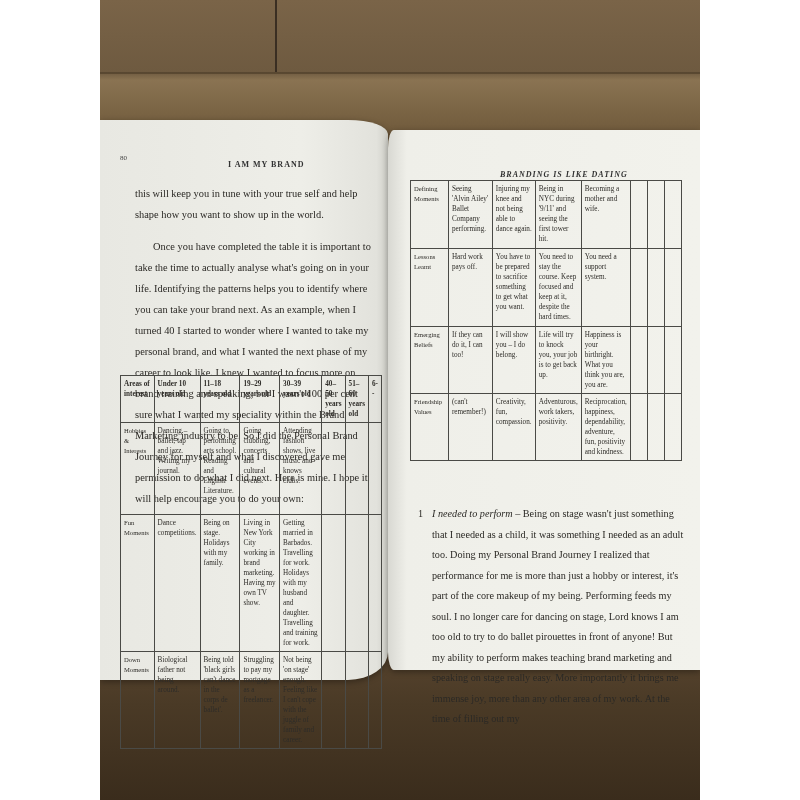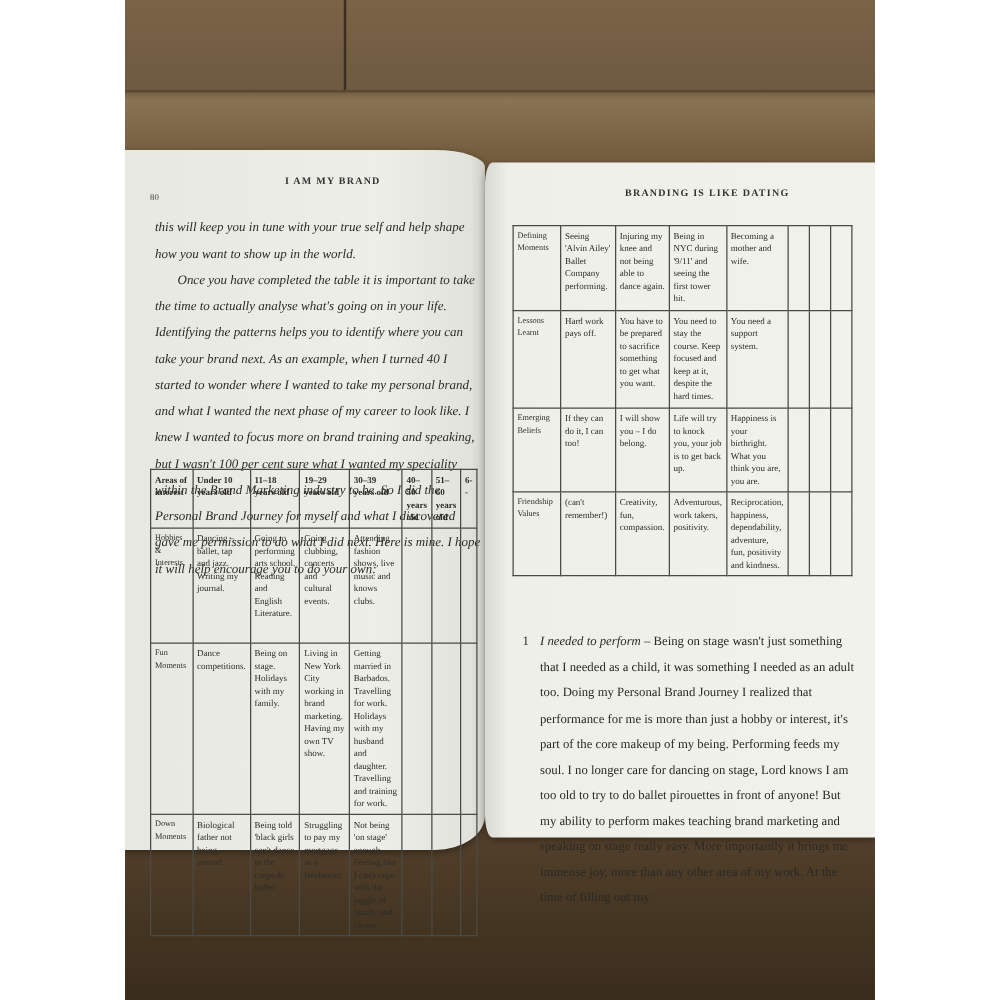--- a/index.html
+++ b/index.html
@@ -30,7 +30,7 @@
     border-radius: 6px 0 0 6px / 18px 0 0 18px;
     background: linear-gradient(90deg, #d8d8d2 0%, #efefe9 6%, #f2f2ec 100%);
   }
-  .running-head { position: absolute; font-size: 8px; letter-spacing: 1px; font-weight: bold; color: #333; }
+  .running-head { position: absolute; font-size: 8px; letter-spacing: 1px; font-weight: bold; color: #333; margin-top: 20px; }
   .folio { position: absolute; font-size: 7px; color: #444; }
   .body-text { position: absolute; font-size: 10.4px; line-height: 21px; color: #2b2925; }
   .body-text p { margin: 0; font-style: italic; }

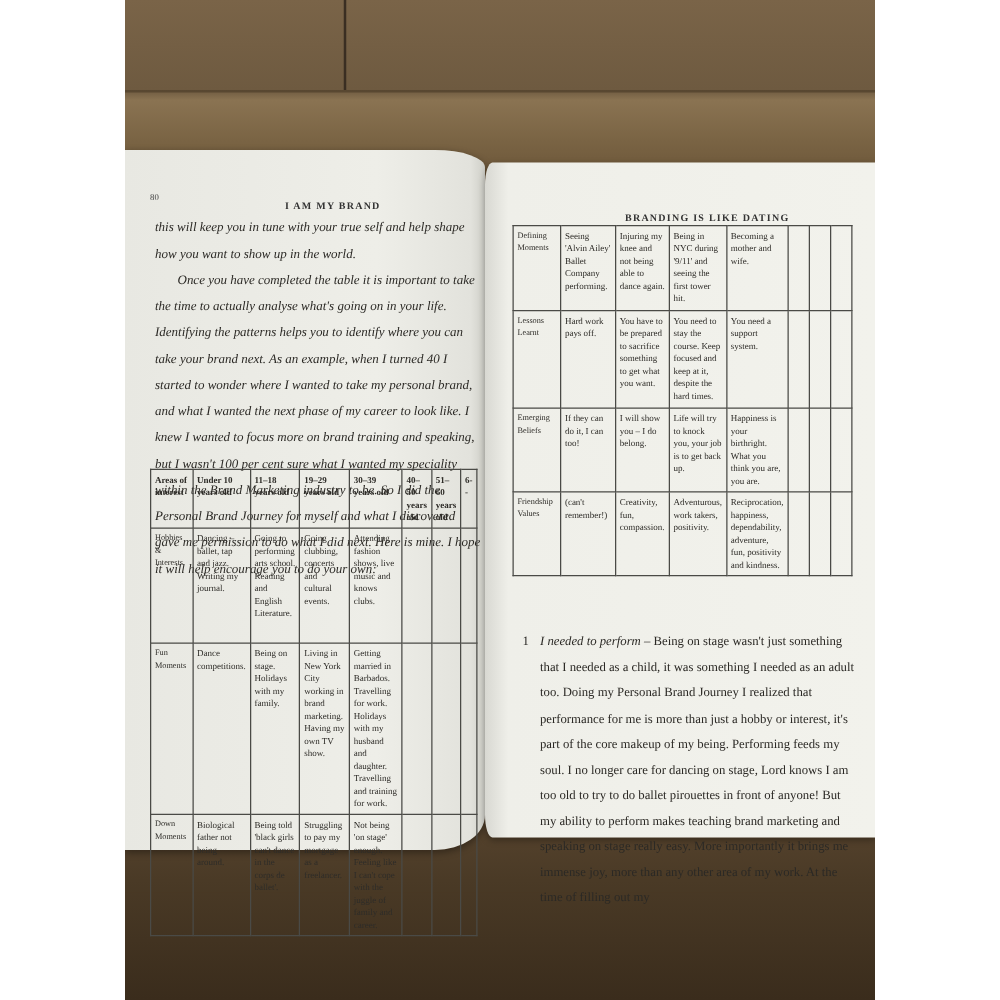--- a/index.html
+++ b/index.html
@@ -109,7 +109,7 @@
   </div>
 
   <div class="page right">
-    <div class="running-head" style="left:112px; top:20px;">BRANDING IS LIKE DATING</div>
+    <div class="running-head" style="left:112px; top:20px;font-style:italic;">BRANDING IS LIKE DATING</div>
     <div class="folio" style="left:292px; top:30px;padding-left:20px;">81</div>
 
     <table class="journey" style="left:22px; top:50px; width:272px;">

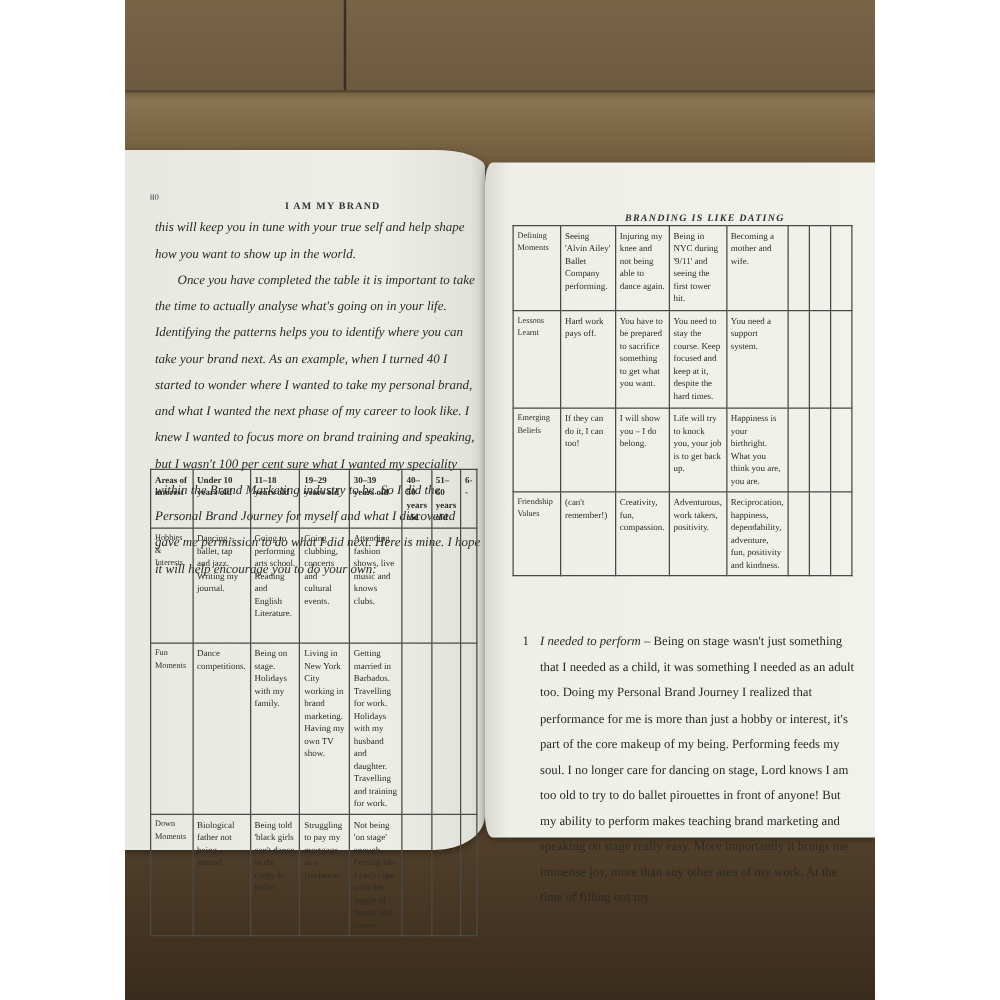--- a/index.html
+++ b/index.html
@@ -33,7 +33,7 @@
   .running-head { position: absolute; font-size: 8px; letter-spacing: 1px; font-weight: bold; color: #333; margin-top: 20px; }
   .folio { position: absolute; font-size: 7px; color: #444; }
   .body-text { position: absolute; font-size: 10.4px; line-height: 21px; color: #2b2925; }
-  .body-text p { margin: 0; font-style: italic; }
+  .body-text p { margin: 11px; }
   .indent { text-indent: 18px; }
   table.journey { position: absolute; border-collapse: collapse; font-size: 7.2px; line-height: 10px; color: #2e2c28; padding-left: 24px; }
   table.journey td, table.journey th {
◆ ◆ ◆
- REQUIRED ACTION:
The answer must consist of every line above that contains the word "journey".

- TASK SOLUTION:
     <table class="journey" style="left:22px; top:50px; width:272px;">
   table.journey { position: absolute; border-collapse: collapse; font-size: 7.2px; line-height: 10px; color: #2e2c28; padding-left: 24px; }
   table.journey td, table.journey th {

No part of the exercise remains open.